Hal Brands is annoyed that the U.S. isn’t making its illegal, pointless war in Yemen even more destructive:
The core issue is that Washington has hesitated to take stronger measures — such as sinking the Iranian intelligence ship that supports the Houthis, or targeting the infrastructure that sustains their rule within Yemen — for fear of inflaming a tense regional situation.
That approach has limited the near-term risk of escalation, but allowed Tehran and the Houthis to keep the showdown simmering at their preferred temperature. It also reflects the underlying fatigue of a US military that lacks enough cruise missiles, laser-guided bombs, strike aircraft and warships to prosecute the campaign more aggressively without compromising its readiness for conflicts elsewhere.

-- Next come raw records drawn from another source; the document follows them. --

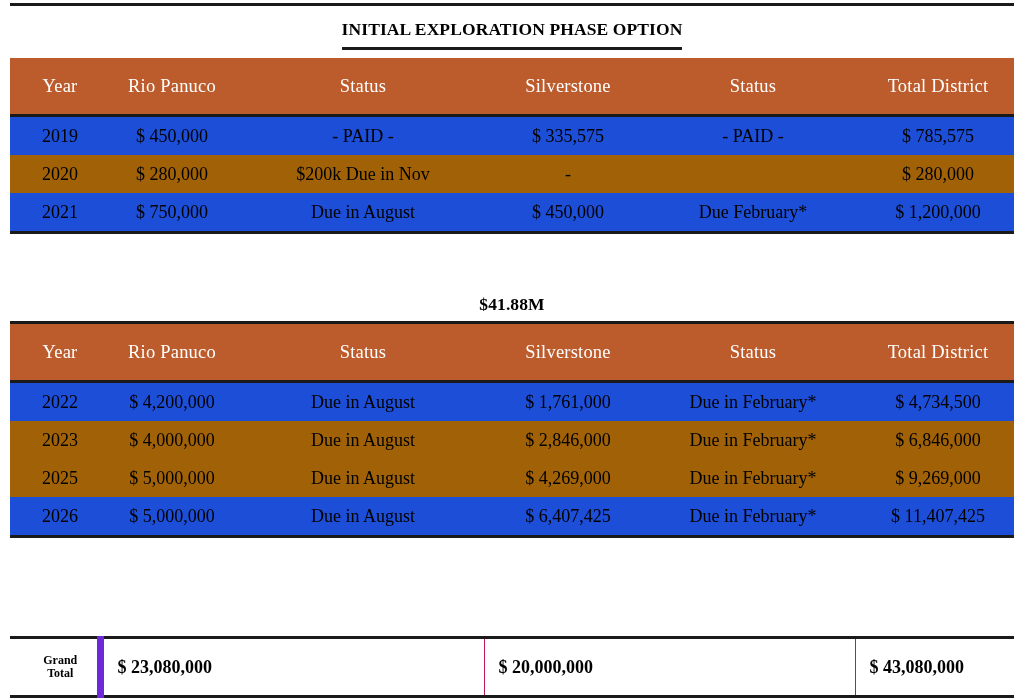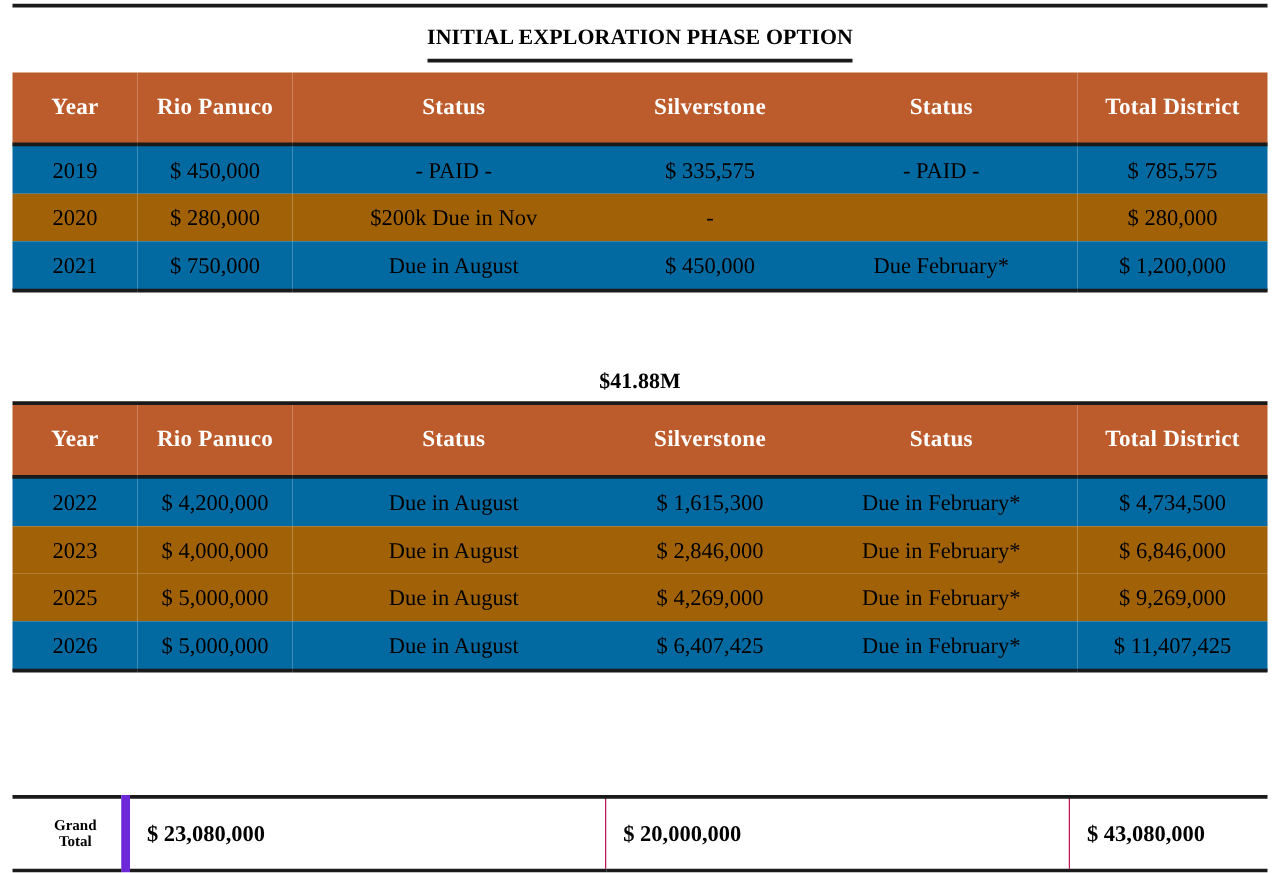"Year" thead tr.head-row th { font-weight: bold -> normal }
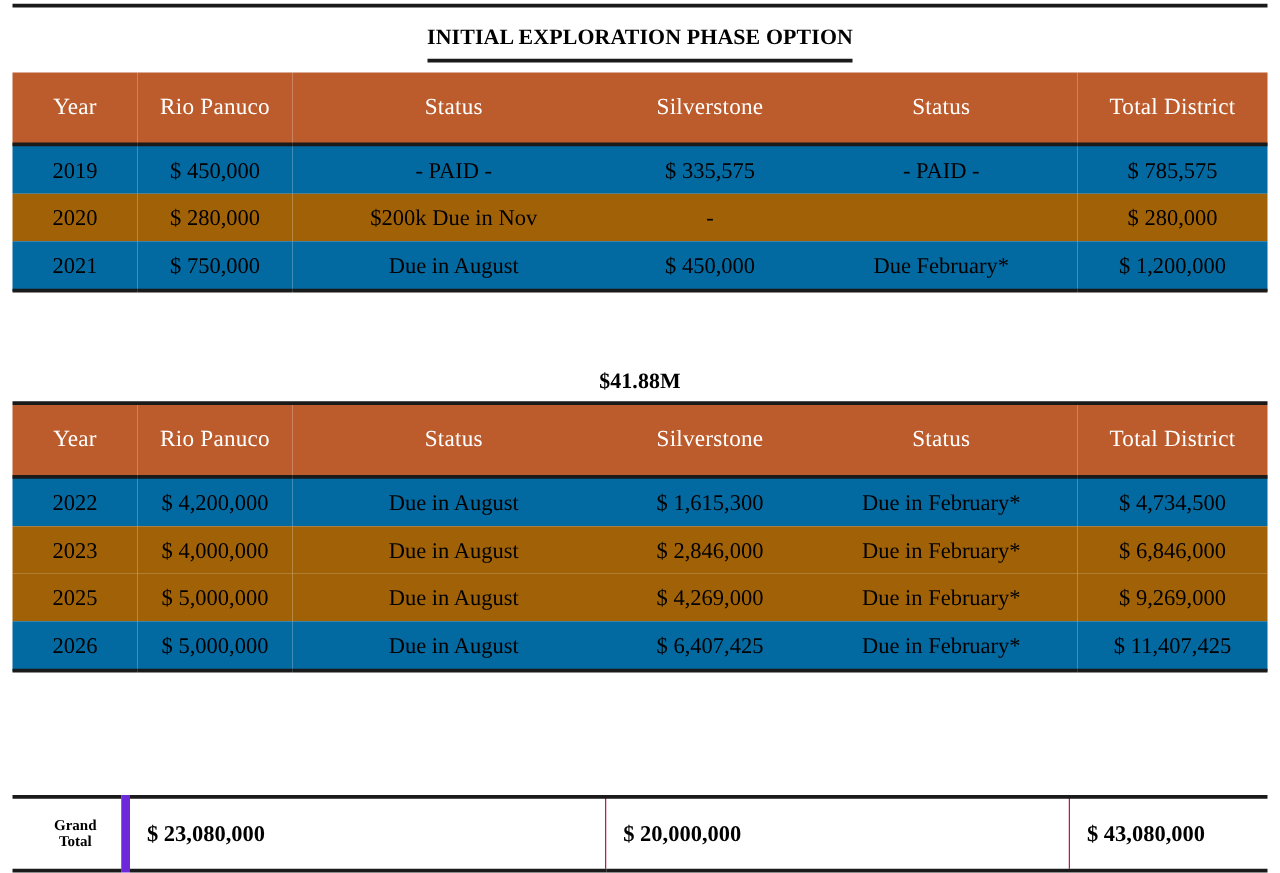"2019" tbody tr.stripe td { background: #0369a1 -> #1d4ed8 }
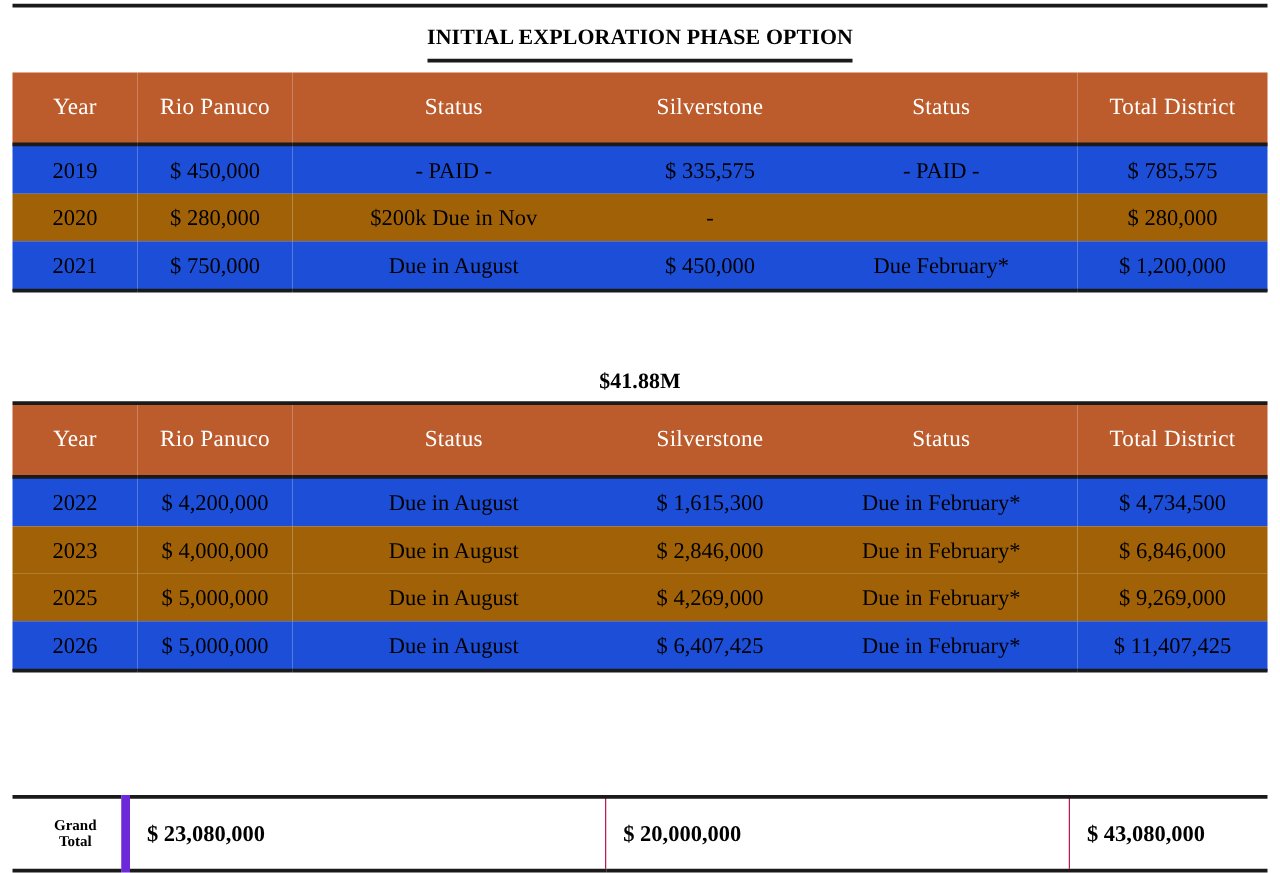"$ 1,615,300" td { text: 1,615,300 -> 1,761,000 }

The real problem with this war is that the U.S. and its allies have been trying to compel the Houthis through a bombing campaign that could not realistically succeed. The U.S. chose to escalate the conflict in January without having any idea of how it would achieve its stated goals. Now it is stuck with an ongoing conflict that it isn’t winning but that it refuses to end out of pride and stubbornness. Further escalation would destabilize the region more and expose more U.S. forces to attack, but it would not solve the main problem that the war has never been worth fighting.